Case study/2025/solo · graph algorithms · python

Customer purchase patterns, and the gravitational centre of the store.

A year of supermarket baskets modelled as a weighted co-purchase graph, with the graph built from scratch rather than imported. The most interesting finding is not the algorithm: it is a single product that quietly distorts every result, and the case study says so directly.

Role
Solo. Data structure, queries, analysis, write-up.
Year
2025 · personal project
Stack
pythongraph algorithmsfrom scratchnetworkxpytest
Links
14,963 Baskets analysed
167 Unique products (nodes)
16% Of baskets contain whole milk
95 Tests · CI on 3 Python versions

01The problem

Two questions a retailer asks constantly. What should sit next to what on the shelf, and what should we promote together? Both reduce to the same underlying question.

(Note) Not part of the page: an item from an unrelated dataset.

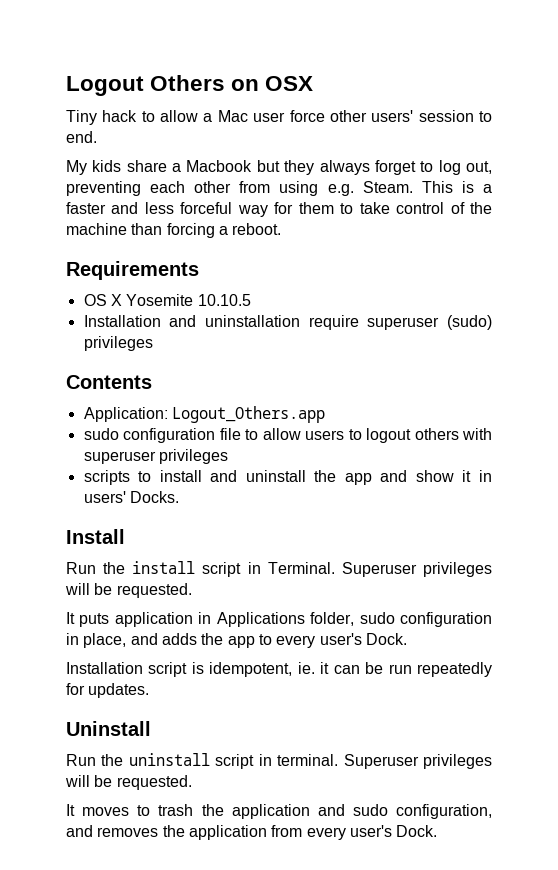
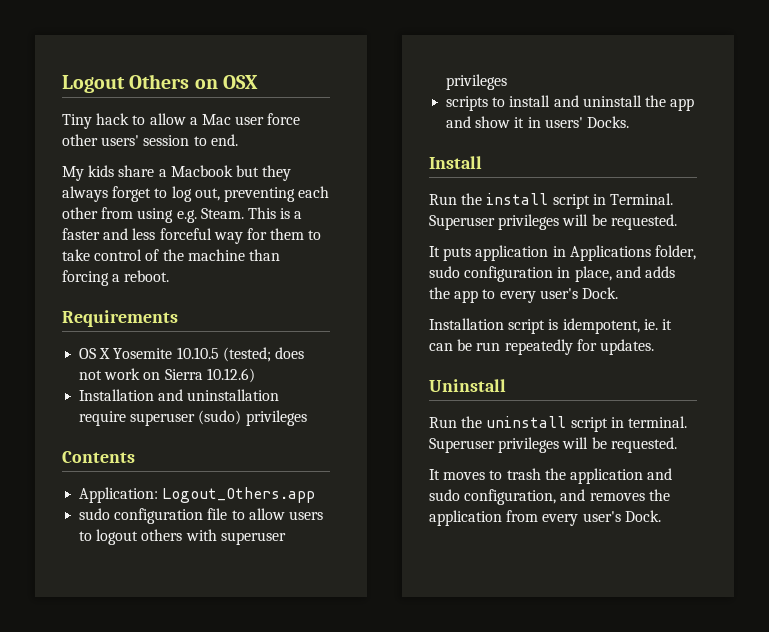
(251, 300) none -> [222,347,304,362] [79,368,255,383] (tested; does not work on Sierra 10.12.6)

Which items do customers actually buy together. Not in theory, not based on category, but in practice across real baskets. The dataset I worked with had a year of supermarket transactions: 14,963 baskets, 38,765 line items, 167 unique products. Small by data-engineering standards, but big enough that intuition runs out fast and you need a structure to query.

02Approach

I modelled the transactions as a weighted undirected graph. Items are nodes, and a shared basket creates a weighted edge between every pair of items in it. The weight is the count of baskets that contain both products.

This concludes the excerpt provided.